The opening scene diverged from Hader's original idea. The scene would have taken place in a gas station parking lot, with Barry meeting with a man who wanted his wife murdered. However, Barry kills the man, as the wife contacted him first to kill him. Hader liked the scene but felt that it didn't connect with the main theme of the episode, forgiveness.

===Filming===
The episode features a long take where the camera follows Sally as she walks through the set of her series, Joplin. Hader noted he wanted the scene to communicate the scope of Sally's new life and responsibilities, saying, "I just felt that you could see a lot of oners and people do oners for the sake of being a oner, and I just wanted it to tell a story. My favorite oners have an emotional component to it or the idea of seeing it in real time enhances something."

==Reception==
===Viewers===
The episode was watched by 0.249 million viewers, earning a 0.04 in the 18-49 rating demographics on the Nielson ratings scale. This means that 0.04 percent of all households with televisions watched the episode. This was a massive 89% decrease from the previous episode, which was watched by 2.21 million viewers with a 0.9 in the 18-49 demographics.

===Critical reviews===
"forgiving jeff" received critical acclaim. The review aggregator website Rotten Tomatoes reported a 100% approval rating for the episode, based on 8 reviews with an average rating of 9.5/10.

David Cote of The A.V. Club gave the episode an "A" and wrote, "Forgiveness must be earned. But wait, does it? Or will Barry, unable to forgive himself, in the quest to earn forgiveness, make things even worse? All we know is, season 3 is off to one hell of a start, the stakes are higher than ever, and no one is safe."

Alan Sepinwall of Rolling Stone wrote, "A series with such a precarious high-concept as Barry should have no business being better in its third season than it was in its first.
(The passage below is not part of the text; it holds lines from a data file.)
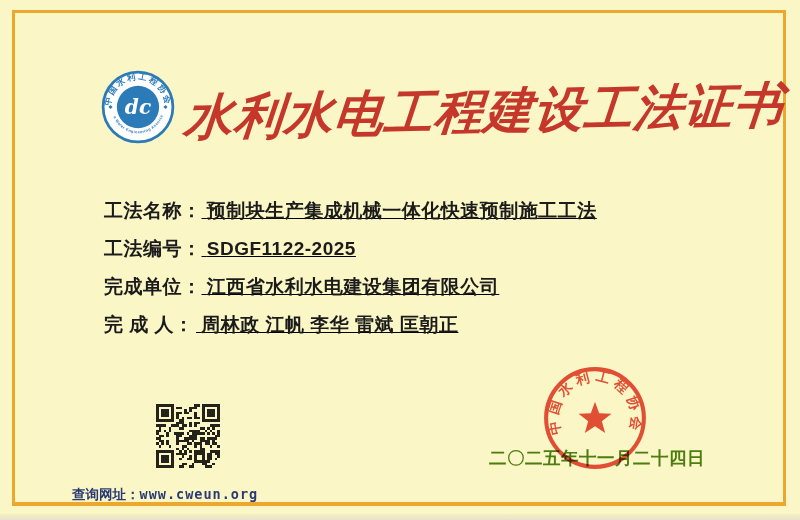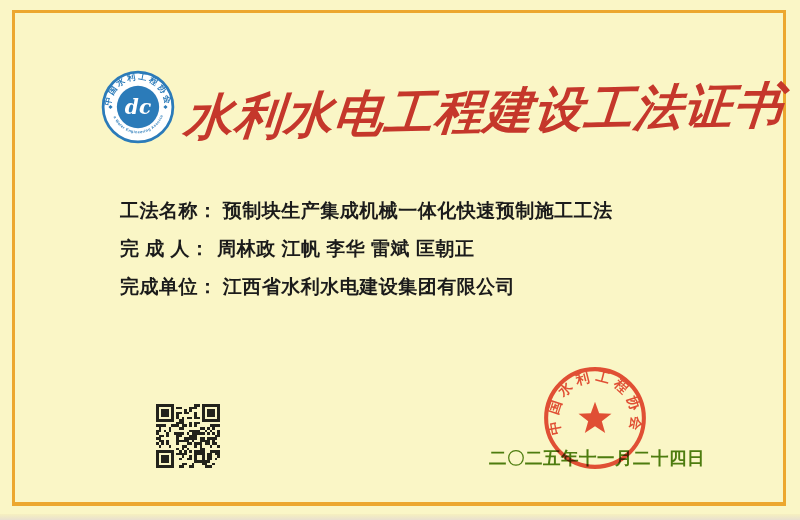"工法名称： 预制块生产集成机械一体化快速预制施工工法" .fields { left: 120px -> 104px; text-decoration: none -> underline }
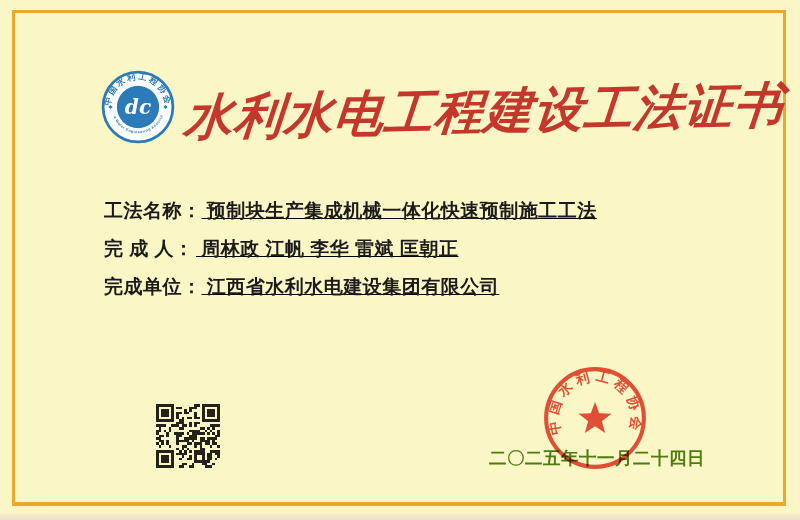"工法编号： SDGF1122-2025" div.row { html: none -> <div> <span>工法编号：</span> <span>SDGF1122-2025</span> </div> }
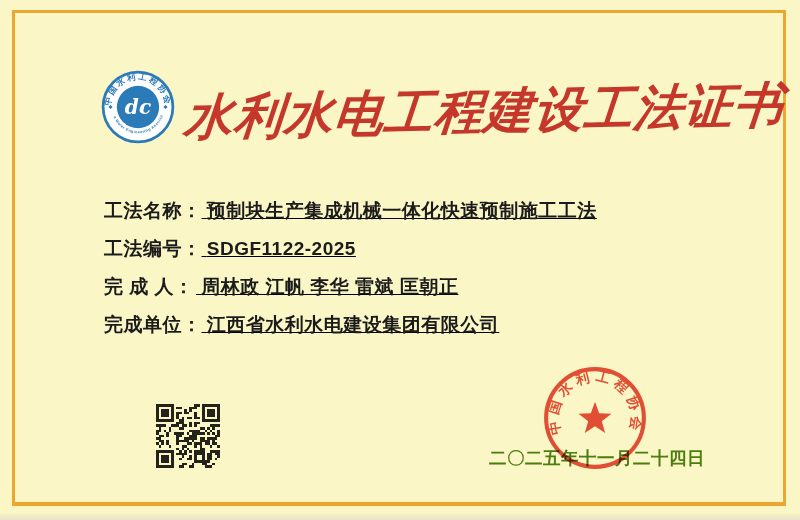"完 成 人： 周林政 江帆" div.row { order: before "完成单位： 江西省水利水电建设集团有限公司" -> after "完成单位： 江西省水利水电建设集团有限公司" }
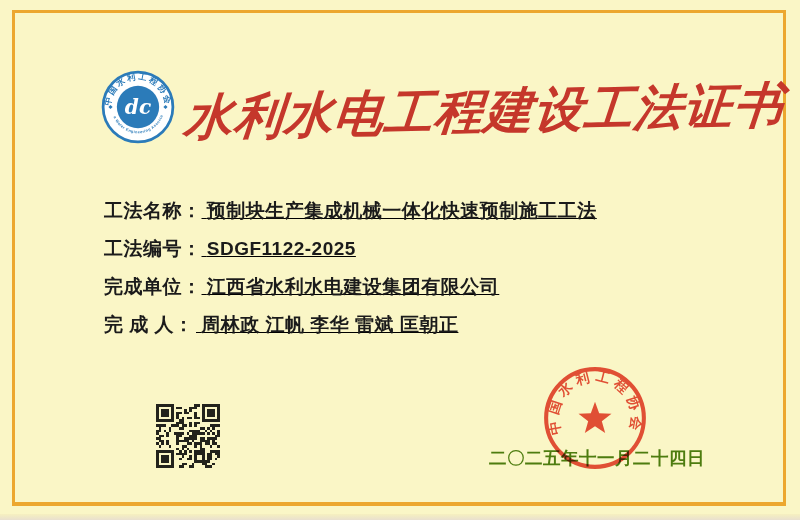"查询网址：www.cweun.org" div.footer-left { html: none -> <div> <span>查询网址：</span><span>www.cweun.org</span> </div> }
Yet it is. By the end of the final screener HBO gave critics, I could not imagine how the show would attempt to keep the story going for a potential fourth season, let alone beyond that. But I now desperately want to see Hader and friends try."

Miles Surrey of The Ringer wrote, "Killing for hire and show business seems like an odd pairing, but Barry has expertly wedded these professions and the self-delusion required to navigate them successfully. Whether it's a hitman with a history of turning to violence to solve all his problems thinking he can be absolved of his sins or a showrunner charging along with a series that stretches the truth of her history with abuse, Barry continues to shine a light on damaged characters who refuse to look at themselves in the mirror. The results haven't been pretty going into Season 3, but as is true to Tinseltown, the show must go on." Nick Harley of Den of Geek gave the episode a 4.5 star rating out of 5 and wrote, "'Forgiving Jeff' is a packed half-hour that runs the gamut of emotions and effectively catches the audience up after a three-year hiatus. There's no telling what Barry has planned, or what's going to happen with Fuches, who's been living off the grid in the Chechen Mountains, but this series moves with such confidence at every turn that I can rest assured that every reveal will be unexpected yet earned. Barry is clearly going for a darker tone this year, and the titular character's violent past will be rearing its head more often, but its admirable that the show can still find ways to deliver out-loud laughs. We've missed Barry; let's never go that long without it again."

===Accolades===
Anthony Carrigan submitted the episode to support his nomination for Outstanding Supporting Actor in a Comedy Series at the 74th Primetime Emmy Awards.